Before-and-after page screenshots
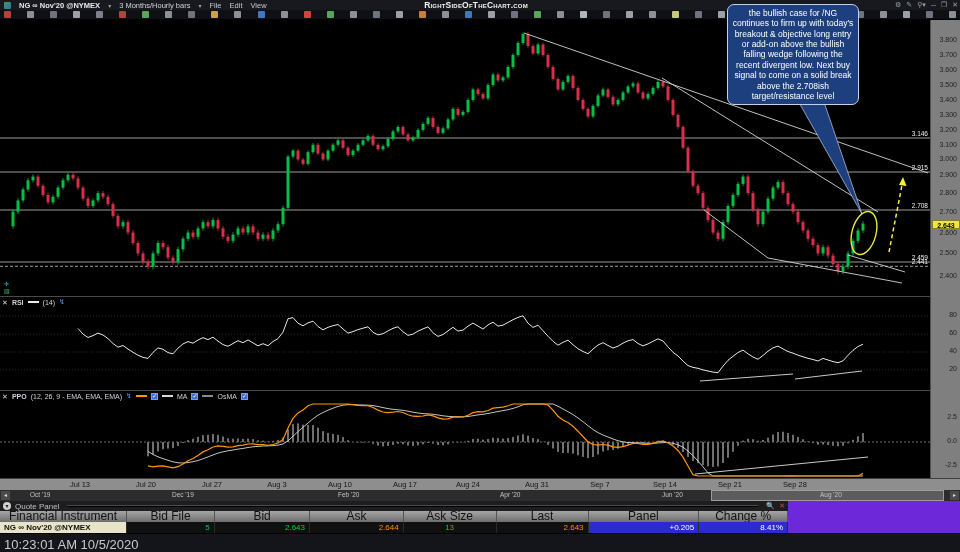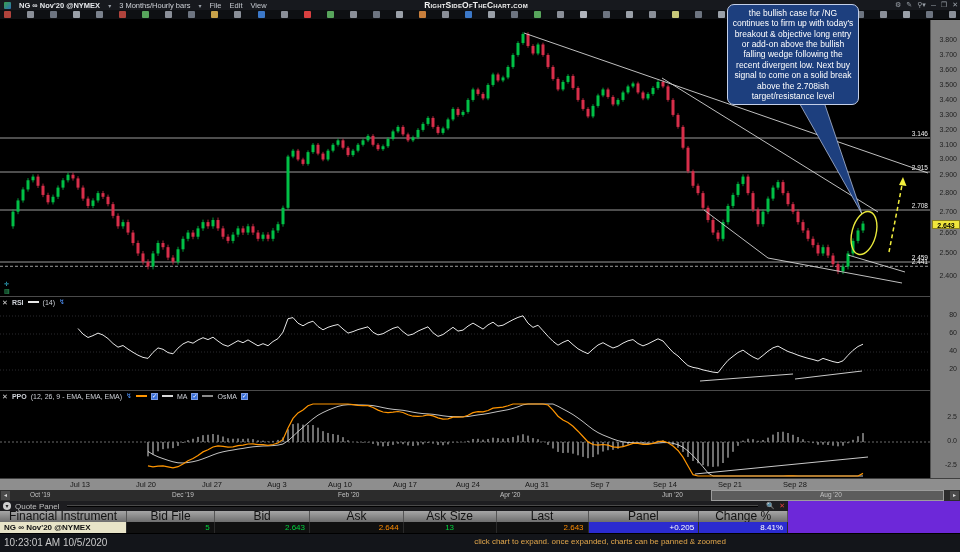--- a/index.html
+++ b/index.html
@@ -84,7 +84,7 @@
   
   #status-bar { position:absolute; left:0; top:533px; width:960px; height:19px; background:#13151a;
     border-top:1px solid #000; z-index:3; }
-  #status-time { position:absolute; left:4px; top:3px; color:#c9c9c9; font-size:10px; }
+  #status-time { position:absolute; left:4px; top:3px; color:#c9c9c9; font-size:13px; }
   #status-hint { position:absolute; left:600px; top:3px; transform:translateX(-50%);
     color:#e3a84c; font-size:8px; white-space:nowrap; }
 

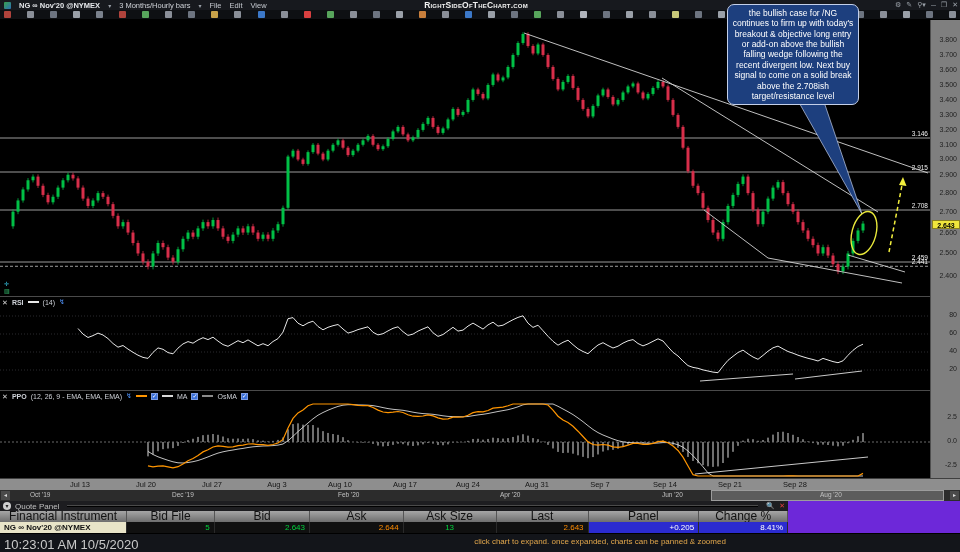--- a/index.html
+++ b/index.html
@@ -802,7 +802,6 @@
 
   <div id="status-bar">
     <span id="status-time">10:23:01 AM 10/5/2020</span>
-    <span id="status-hint">click chart to expand. once expanded, charts can be panned &amp; zoomed</span>
   </div>
 
   <div id="callout" style="background: rgb(29, 63, 126);">the bullish case for /NG continues to firm up with today's breakout &amp; objective long entry or add-on above the bullish falling wedge following the recent divergent low. Next buy signal to come on  a solid break above the 2.708ish target/resistance level</div>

Problem to solve =
What is needed is an exact copy of all the data, with no images in it.

The completed task =
--- a/index.html
+++ b/index.html
@@ -84,7 +84,7 @@
   
   #status-bar { position:absolute; left:0; top:533px; width:960px; height:19px; background:#13151a;
     border-top:1px solid #000; z-index:3; }
-  #status-time { position:absolute; left:4px; top:3px; color:#c9c9c9; font-size:10px; }
+  #status-time { position:absolute; left:4px; top:3px; color:#c9c9c9; font-size:13px; }
   #status-hint { position:absolute; left:600px; top:3px; transform:translateX(-50%);
     color:#e3a84c; font-size:8px; white-space:nowrap; }
 

--- a/index.html
+++ b/index.html
@@ -802,7 +802,6 @@
 
   <div id="status-bar">
     <span id="status-time">10:23:01 AM 10/5/2020</span>
-    <span id="status-hint">click chart to expand. once expanded, charts can be panned &amp; zoomed</span>
   </div>
 
   <div id="callout" style="background: rgb(29, 63, 126);">the bullish case for /NG continues to firm up with today's breakout &amp; objective long entry or add-on above the bullish falling wedge following the recent divergent low. Next buy signal to come on  a solid break above the 2.708ish target/resistance level</div>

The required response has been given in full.